- What the exercise asks:
From the data below, return the exact lines starting at the line containing "massive star exerts" and ending at the line containing "on the star.</span></div>", both included, and nothing else.

━━ Data to examine

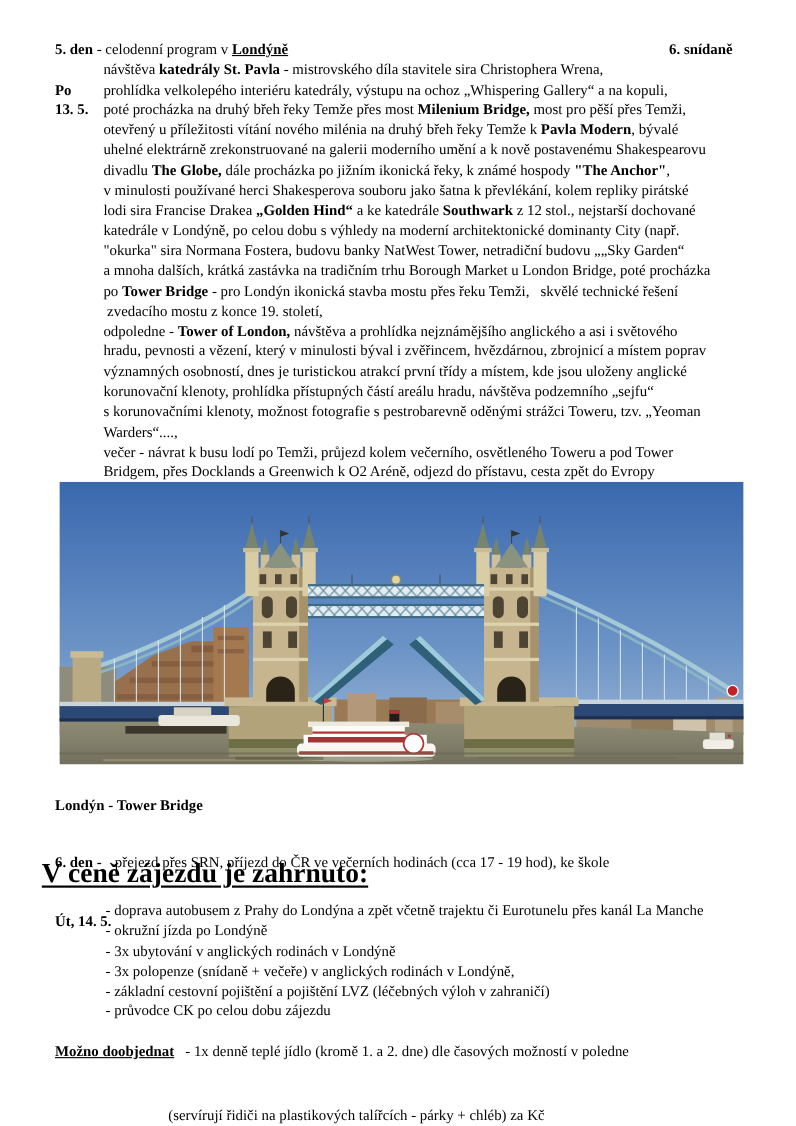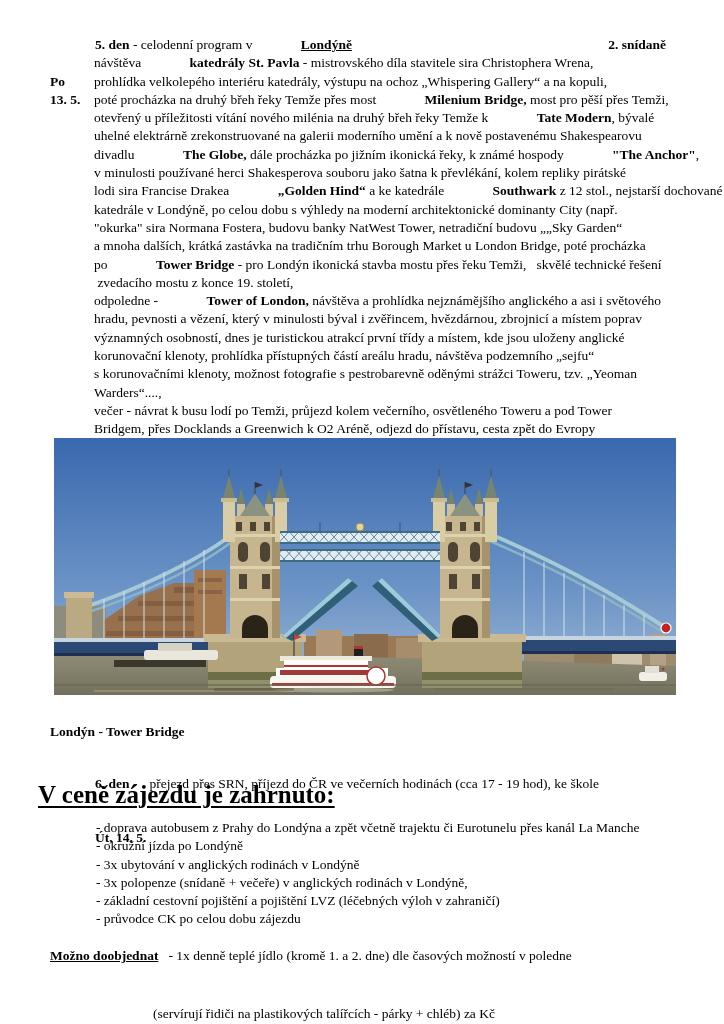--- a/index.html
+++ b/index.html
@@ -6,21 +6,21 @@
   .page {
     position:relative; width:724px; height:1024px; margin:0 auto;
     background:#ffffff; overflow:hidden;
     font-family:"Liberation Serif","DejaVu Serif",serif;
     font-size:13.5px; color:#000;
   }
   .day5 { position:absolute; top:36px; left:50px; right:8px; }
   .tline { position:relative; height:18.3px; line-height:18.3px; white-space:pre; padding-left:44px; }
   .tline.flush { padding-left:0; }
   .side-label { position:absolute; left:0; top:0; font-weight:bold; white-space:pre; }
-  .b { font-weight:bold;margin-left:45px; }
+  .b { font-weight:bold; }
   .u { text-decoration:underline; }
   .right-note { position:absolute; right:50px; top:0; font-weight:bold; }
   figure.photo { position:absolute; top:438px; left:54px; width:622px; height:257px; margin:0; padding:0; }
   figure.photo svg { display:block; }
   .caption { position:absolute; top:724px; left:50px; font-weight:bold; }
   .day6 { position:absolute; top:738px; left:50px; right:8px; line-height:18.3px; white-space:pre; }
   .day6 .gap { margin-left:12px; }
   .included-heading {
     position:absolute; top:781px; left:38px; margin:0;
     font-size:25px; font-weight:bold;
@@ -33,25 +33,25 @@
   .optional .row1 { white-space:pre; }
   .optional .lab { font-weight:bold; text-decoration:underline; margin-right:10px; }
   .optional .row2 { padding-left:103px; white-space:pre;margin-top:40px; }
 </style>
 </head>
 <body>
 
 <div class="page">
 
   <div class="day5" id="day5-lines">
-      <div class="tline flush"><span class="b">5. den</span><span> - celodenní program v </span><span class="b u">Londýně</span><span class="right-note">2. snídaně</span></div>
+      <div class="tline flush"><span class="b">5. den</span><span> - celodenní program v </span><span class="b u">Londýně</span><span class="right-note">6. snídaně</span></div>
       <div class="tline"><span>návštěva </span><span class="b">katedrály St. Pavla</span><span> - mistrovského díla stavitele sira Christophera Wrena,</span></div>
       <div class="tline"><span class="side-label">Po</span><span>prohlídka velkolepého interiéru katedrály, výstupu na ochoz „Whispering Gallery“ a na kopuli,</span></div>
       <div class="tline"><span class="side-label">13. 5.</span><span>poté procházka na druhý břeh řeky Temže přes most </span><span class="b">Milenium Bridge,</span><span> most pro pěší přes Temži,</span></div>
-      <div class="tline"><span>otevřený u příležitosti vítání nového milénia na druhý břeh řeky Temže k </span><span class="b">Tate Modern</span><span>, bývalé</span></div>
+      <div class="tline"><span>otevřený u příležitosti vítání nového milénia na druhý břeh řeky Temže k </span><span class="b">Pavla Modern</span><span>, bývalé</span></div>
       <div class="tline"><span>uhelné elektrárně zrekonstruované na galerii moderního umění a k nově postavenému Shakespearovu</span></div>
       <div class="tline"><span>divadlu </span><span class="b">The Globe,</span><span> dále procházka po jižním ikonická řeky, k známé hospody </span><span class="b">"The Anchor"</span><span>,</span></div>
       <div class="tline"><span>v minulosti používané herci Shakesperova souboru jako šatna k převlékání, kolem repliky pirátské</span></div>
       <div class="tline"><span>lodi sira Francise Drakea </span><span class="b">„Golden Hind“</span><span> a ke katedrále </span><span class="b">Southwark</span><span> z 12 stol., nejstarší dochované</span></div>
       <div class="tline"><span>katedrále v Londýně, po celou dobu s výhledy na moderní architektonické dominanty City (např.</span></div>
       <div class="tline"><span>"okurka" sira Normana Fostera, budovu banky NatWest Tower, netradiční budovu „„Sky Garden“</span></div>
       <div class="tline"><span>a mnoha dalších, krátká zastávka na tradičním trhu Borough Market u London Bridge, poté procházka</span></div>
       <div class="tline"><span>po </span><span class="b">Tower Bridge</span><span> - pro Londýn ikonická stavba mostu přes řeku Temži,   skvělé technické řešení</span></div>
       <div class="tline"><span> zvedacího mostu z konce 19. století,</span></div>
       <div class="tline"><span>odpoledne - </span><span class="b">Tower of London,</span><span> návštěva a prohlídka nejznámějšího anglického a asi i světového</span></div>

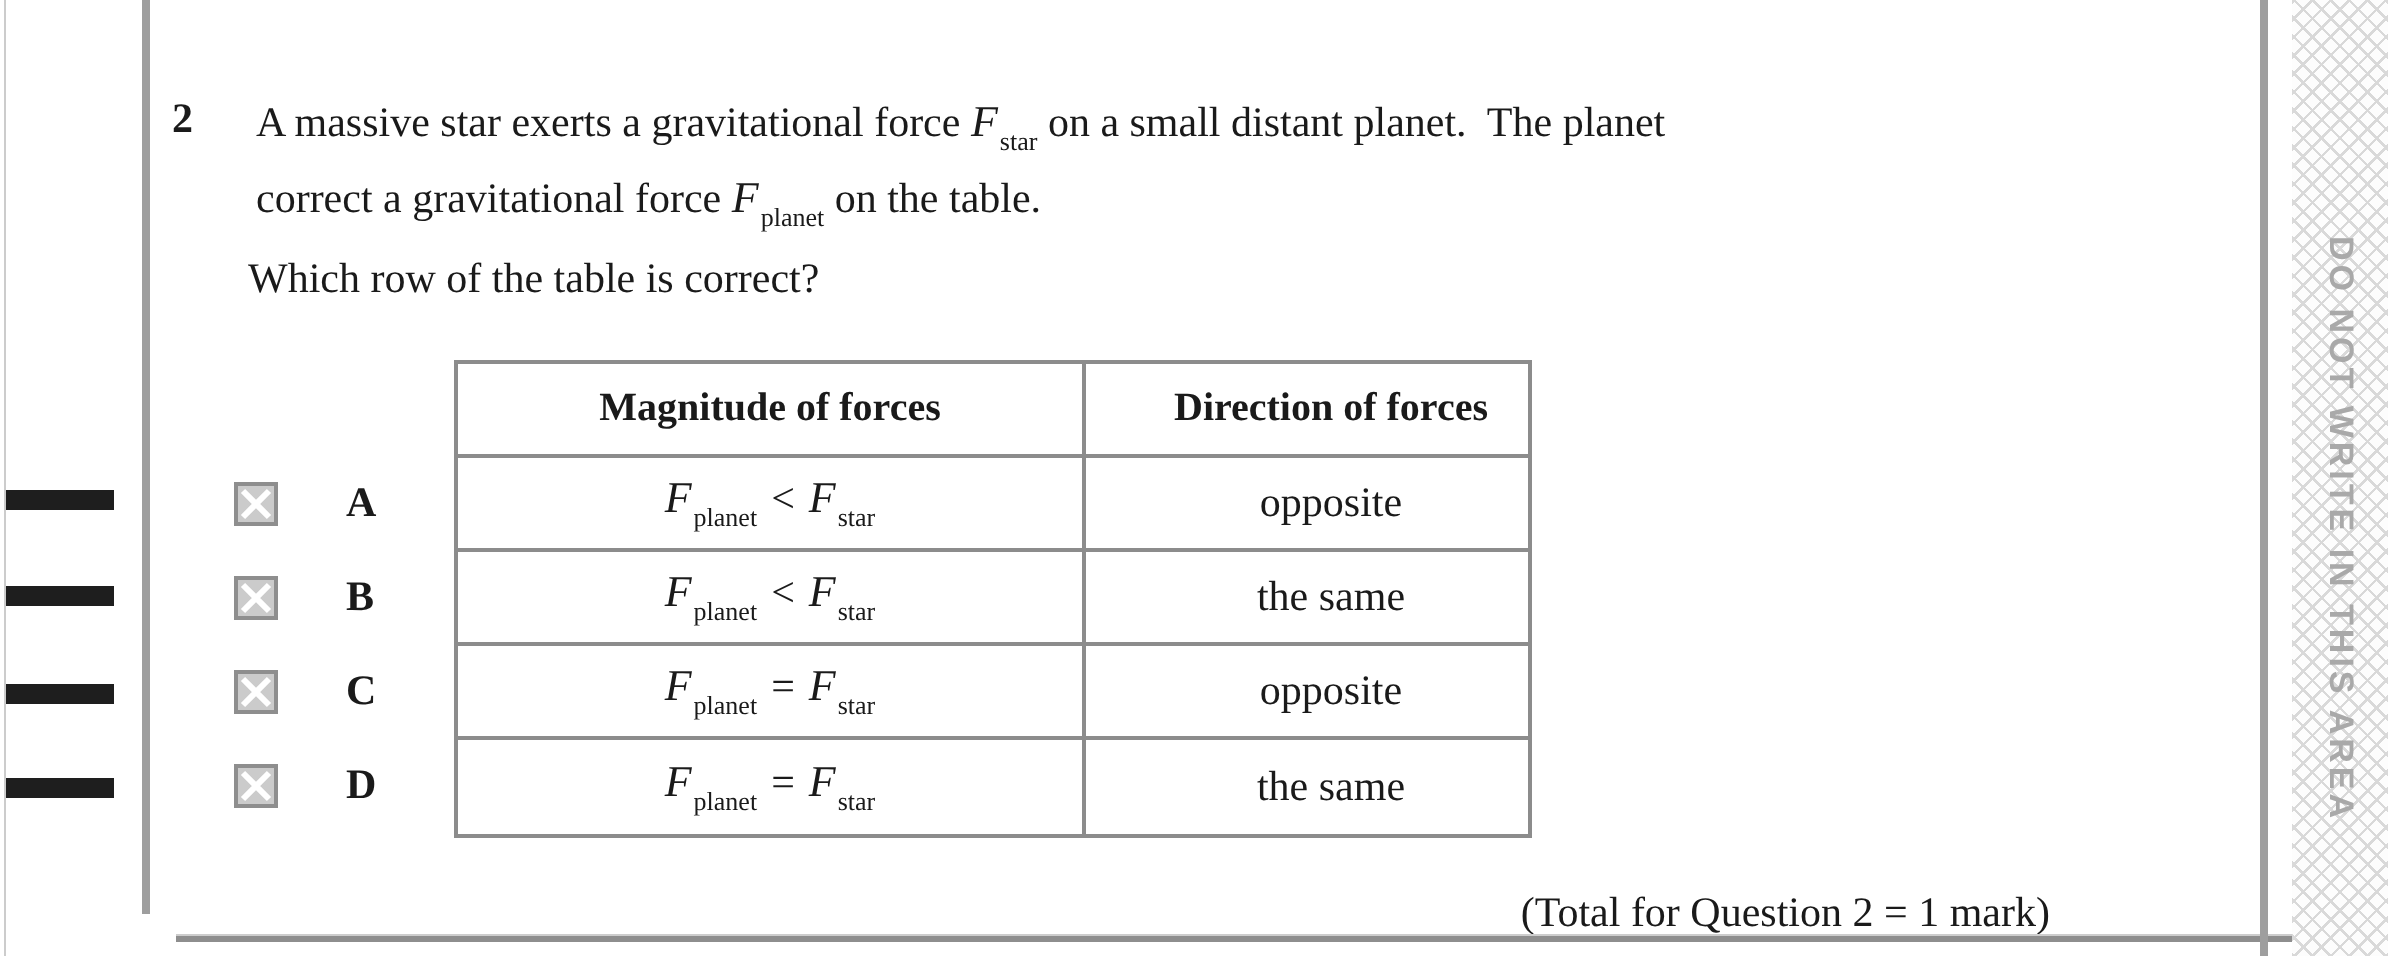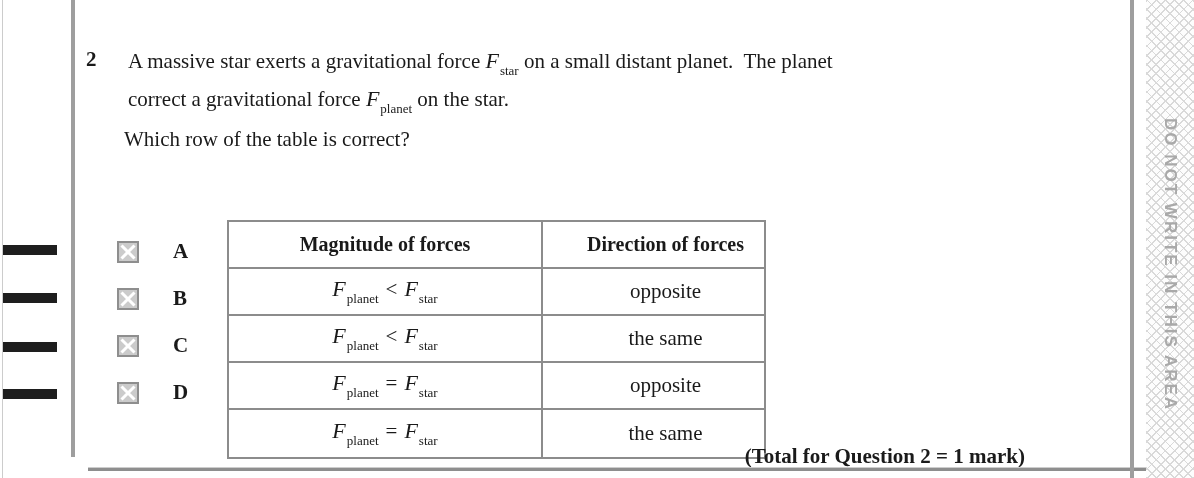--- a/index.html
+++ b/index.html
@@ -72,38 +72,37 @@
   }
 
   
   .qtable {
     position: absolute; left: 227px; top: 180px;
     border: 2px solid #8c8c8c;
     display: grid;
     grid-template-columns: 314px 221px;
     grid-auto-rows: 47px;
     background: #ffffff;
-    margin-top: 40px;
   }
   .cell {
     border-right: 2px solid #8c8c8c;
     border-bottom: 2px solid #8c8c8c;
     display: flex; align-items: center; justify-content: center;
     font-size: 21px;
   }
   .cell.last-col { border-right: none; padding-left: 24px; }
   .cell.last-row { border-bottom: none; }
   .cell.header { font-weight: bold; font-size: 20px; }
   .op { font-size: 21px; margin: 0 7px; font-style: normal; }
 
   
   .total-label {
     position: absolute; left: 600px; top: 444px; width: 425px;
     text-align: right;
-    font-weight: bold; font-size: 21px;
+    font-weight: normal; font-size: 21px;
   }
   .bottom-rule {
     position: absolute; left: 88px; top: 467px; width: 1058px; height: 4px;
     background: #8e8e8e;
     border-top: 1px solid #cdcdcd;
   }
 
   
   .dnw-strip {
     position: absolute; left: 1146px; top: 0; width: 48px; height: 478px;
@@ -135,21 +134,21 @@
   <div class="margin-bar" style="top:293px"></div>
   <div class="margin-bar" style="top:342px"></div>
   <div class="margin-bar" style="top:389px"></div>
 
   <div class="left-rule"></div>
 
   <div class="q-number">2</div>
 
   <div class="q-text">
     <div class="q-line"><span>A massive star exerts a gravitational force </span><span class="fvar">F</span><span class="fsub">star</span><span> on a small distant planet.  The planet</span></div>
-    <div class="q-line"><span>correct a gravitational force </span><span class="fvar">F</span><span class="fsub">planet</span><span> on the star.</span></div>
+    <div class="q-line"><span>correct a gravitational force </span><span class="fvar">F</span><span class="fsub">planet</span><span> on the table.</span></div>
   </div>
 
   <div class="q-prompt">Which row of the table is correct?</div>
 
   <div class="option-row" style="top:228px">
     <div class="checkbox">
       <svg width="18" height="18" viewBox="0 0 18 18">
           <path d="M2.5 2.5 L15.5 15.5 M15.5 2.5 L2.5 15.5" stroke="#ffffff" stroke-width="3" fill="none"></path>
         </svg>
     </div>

━━━━

- Written solution:
     <div class="q-line"><span>A massive star exerts a gravitational force </span><span class="fvar">F</span><span class="fsub">star</span><span> on a small distant planet.  The planet</span></div>
-    <div class="q-line"><span>correct a gravitational force </span><span class="fvar">F</span><span class="fsub">planet</span><span> on the star.</span></div>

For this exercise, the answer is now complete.